This book provides a brief and general introduction to cybersecurity and cyber-risk assessment. Not limited to a specific approach or technique, its focus is highly pragmatic and is based on established international standards (including ISO 31000) as well as industrial best practices. It explains how cyber-risk assessment should be conducted, which techniques should be used when, what the typical challenges and problems are, and how they should be addressed.

The content is divided into three parts. First, part I provides a conceptual introduction to the topic of risk management in general and to cybersecurity and cyber-risk management in particular. Next, part II presents the main stages of cyber-risk assessment from context establishment to risk treatment and acceptance, each illustrated by a running example. Finally, part III details four important challenges and how to reasonably deal with them in practice: risk measurement, risk scales, uncertainty, and low-frequency risks with high consequence.

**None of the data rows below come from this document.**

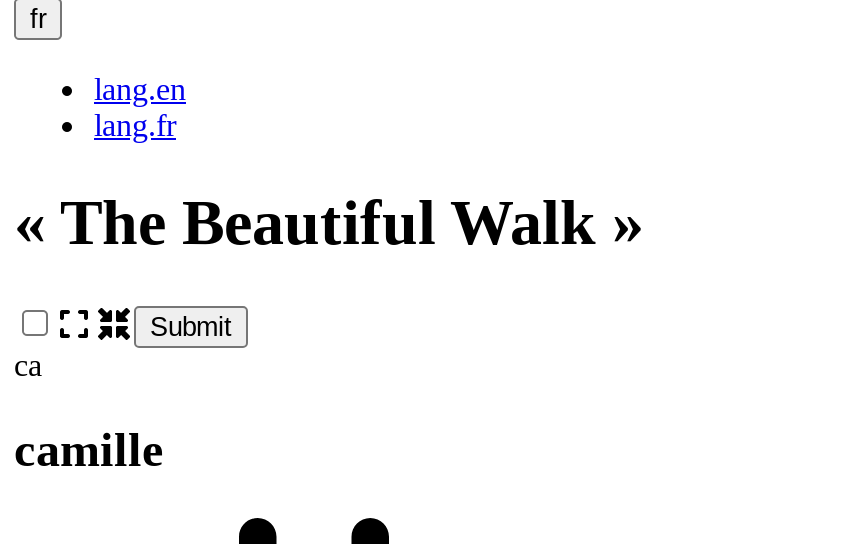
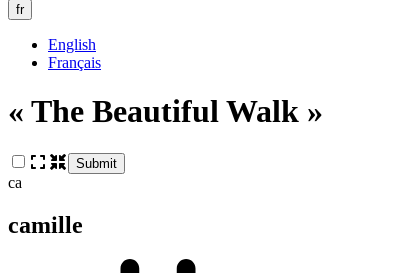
- lang.en
- lang.fr
+ English
+ Français
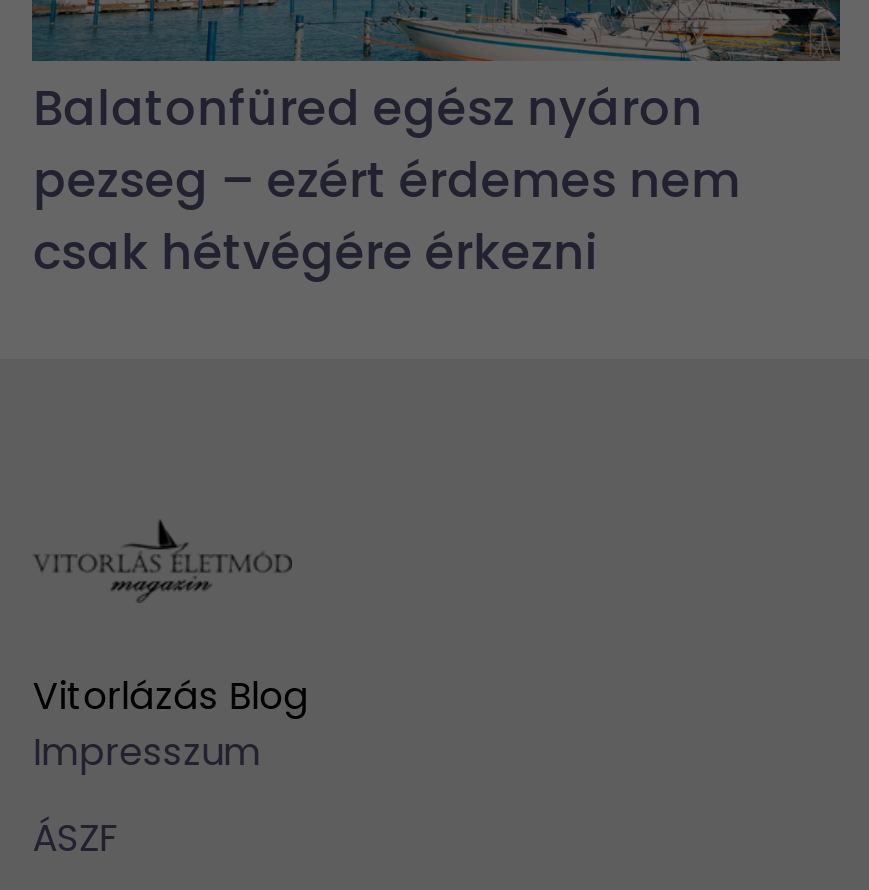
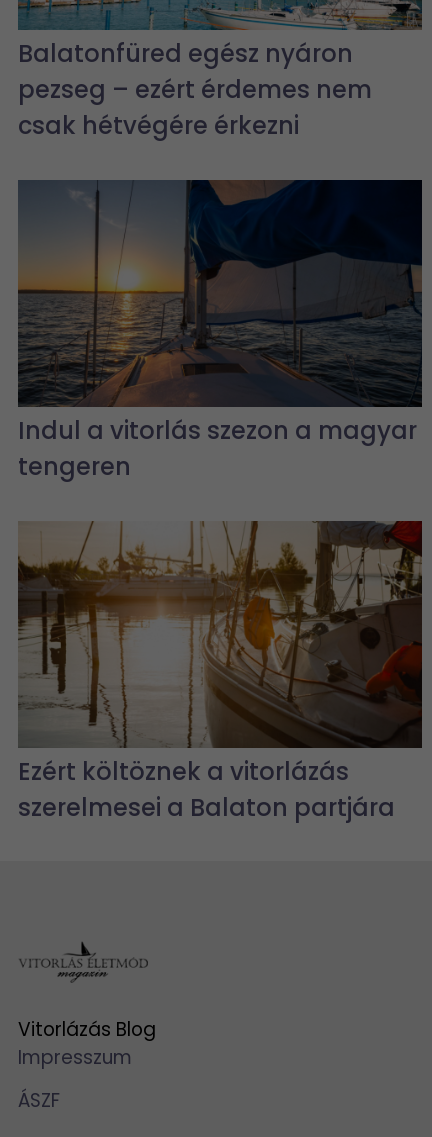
+ [image]
+ Indul a vitorlás szezon a magyar
+ tengeren

+ [image]
+ Ezért költöznek a vitorlázás
+ szerelmesei a Balaton partjára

The target audience is mainly practitioners and students who are interested in the fundamentals and basic principles and techniques of security risk assessment, as well as lecturers seeking teaching material. The book provides an overview of the cyber-risk assessment process, the tasks involved, and how to complete them in practice.

Authors and Affiliations

  • SINTEF ICT, Oslo, Norway

    Atle Refsdal, Bjørnar Solhaug, Ketil Stølen

About the authors

Atle Refsdal is a senior research scientist at SINTEF ICT in Norway, where he is involved in international as well as national research projects. His research interests include formal specification and analysis, as well as model-based risk analysis. In addition to his academic background he also has several years of industrial experience from the fields of knowledge engineering and industrial automation.

Ketil Stølen has broad experience from basic research as well as applied research. He has led the development of the CORAS method since the very beginning and was the technical manager of the related EU-project. Since then, he has led several research projects funded by the Research Council of Norway which considerably refined and extended the original CORAS approach. A book on the CORAS method supported by a free tool was published in 2011.

Bjørnar Solhaug is a senior research scientist at SINTEF ICT in Norway. His research interests include risk and security management, threat and risk modelling, and formal/semi-formal techniques. He is one of the co-authors of the book on the CORAS approach to model-driven risk analysis (Springer 2011).